This gives me full visibility into how my userspace memory maps to physical memory. Since the buffer was created through normal allocation, it’s mine to play with, there’s no risk of trampling over the kernel or other userspace processes.

This worked beautifully for basic tests:

  • Pick a single page in the buffer,
  • Run a tiny read/write cycle through /dev/mem,
  • Verify the result,
  • Nothing explodes.

But then came the next challenge: What if a read or write crosses a physical page boundary?

Why boundaries matter

The Linux VFS layer doesn’t treat a read or write syscall as one giant, indivisible action. Instead, it splits large operations into chunks, moving through pages one at a time.

For example:

  • I request 10 KB from /dev/mem,
  • The first 4 KB comes from physical page A,
  • The next 4 KB comes from physical page B,
  • The last 2 KB comes from physical page C.

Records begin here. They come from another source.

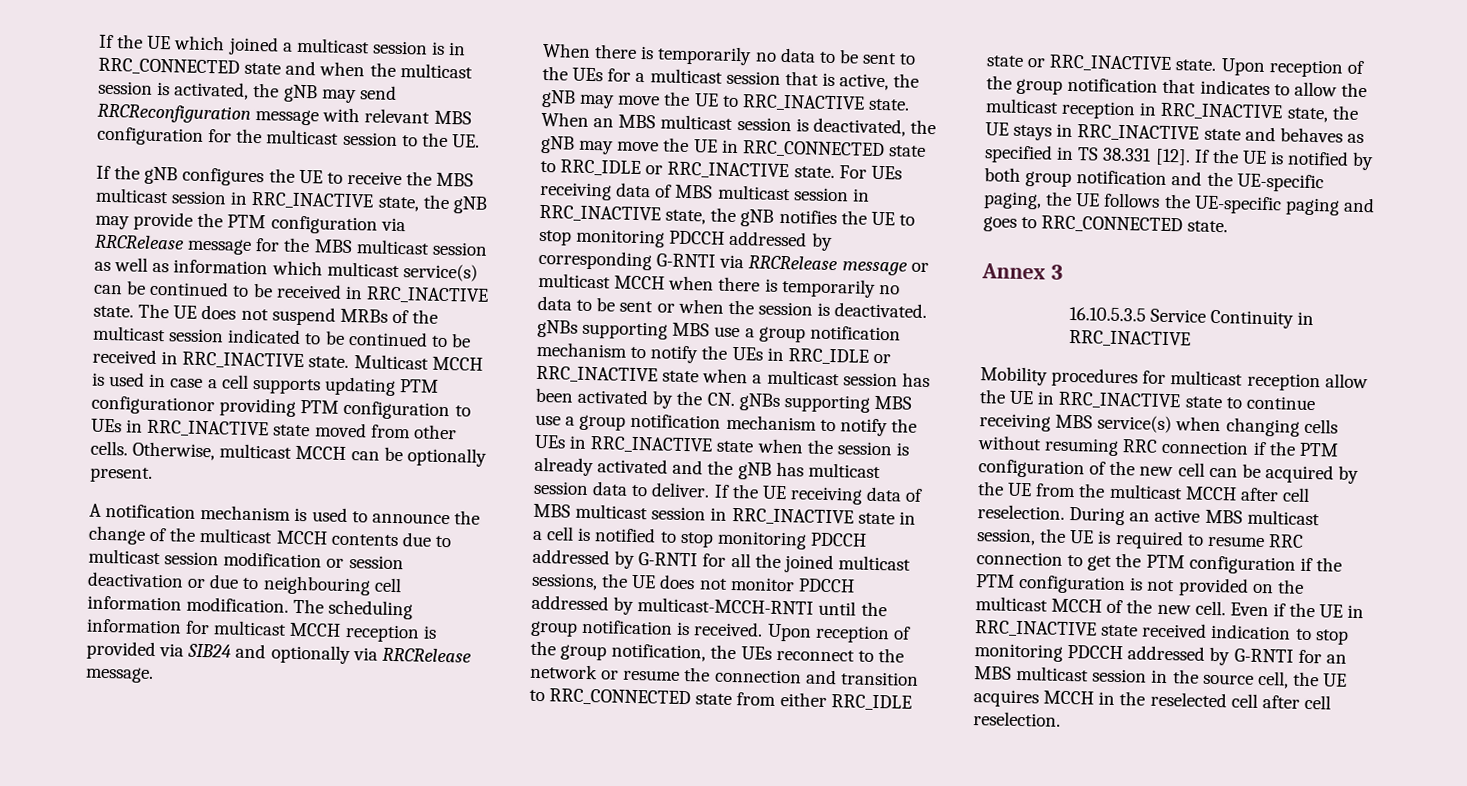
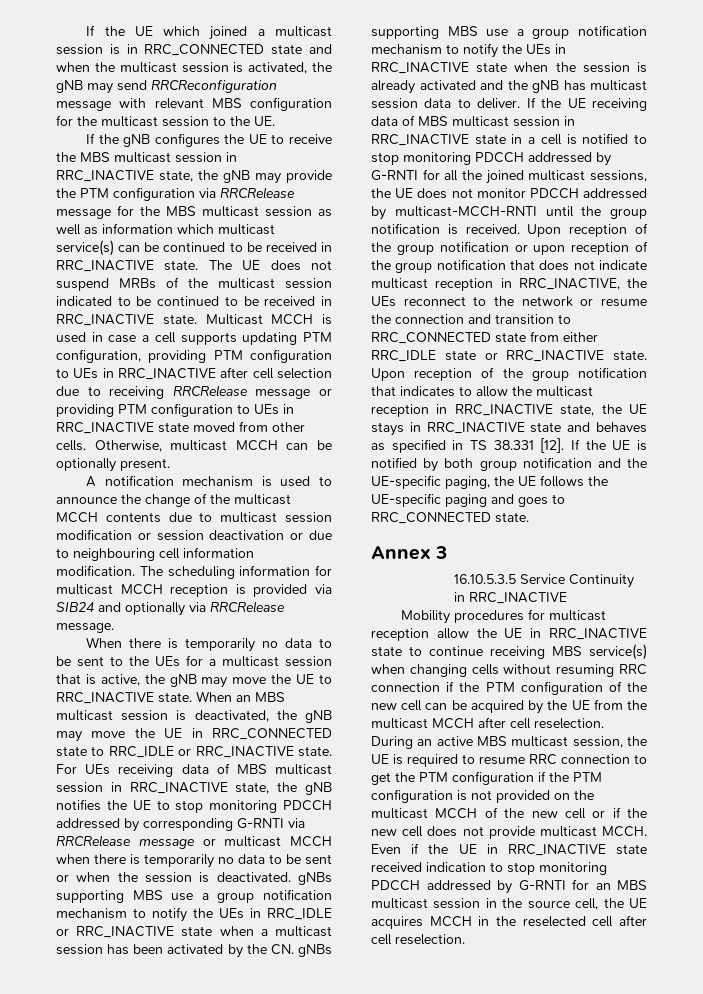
- Multicast MCCH is used in case a cell supports updating PTM configurationor providing PTM configuration to UEs in RRC_INACTIVE state moved from other cells.
+ Multicast MCCH is used in case a cell supports updating PTM configuration, providing PTM configuration to UEs in RRC_INACTIVE after cell selection due to receiving RRCRelease message or providing PTM configuration to UEs in RRC_INACTIVE state moved from other cells.
- Upon reception of the group notification, the UEs reconnect to the network or resume the connection and transition to RRC_CONNECTED state from either RRC_IDLE state or RRC_INACTIVE state.
+ Upon reception of the group notification or upon reception of the group notification that does not indicate multicast reception in RRC_INACTIVE, the UEs reconnect to the network or resume the connection and transition to RRC_CONNECTED state from either RRC_IDLE state or RRC_INACTIVE state.
- During an active MBS multicast session, the UE is required to resume RRC connection to get the PTM configuration if the PTM configuration is not provided on the multicast MCCH of the new cell.
+ During an active MBS multicast session, the UE is required to resume RRC connection to get the PTM configuration if the PTM configuration is not provided on the multicast MCCH of the new cell or if the new cell does not provide multicast MCCH.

If the driver mishandles the transition between pages, I’d never notice unless my test forces it to cross that boundary. It’s like testing a car by only driving in a straight line: Everything looks fine… Until you try to turn the wheel.

To properly test /dev/mem, I need a buffer backed by at least two physically contiguous pages. That way, a single read or write naturally crosses from one physical page into the next… exactly the kind of situation where subtle bugs might hide.

And that’s when the real nightmare began.

Why this is so difficult

At first, this seemed easy. I thought:

“How hard can it be? Just allocate a buffer big enough, like 128 KB, and somewhere inside it, there must be two contiguous physical pages.”

Ah, the sweet summer child optimism. The harsh truth: modern kernels actively work against this happening by accident. It’s not because the kernel hates me personally (though it sure felt like it). It’s because of its duty to prevent memory fragmentation.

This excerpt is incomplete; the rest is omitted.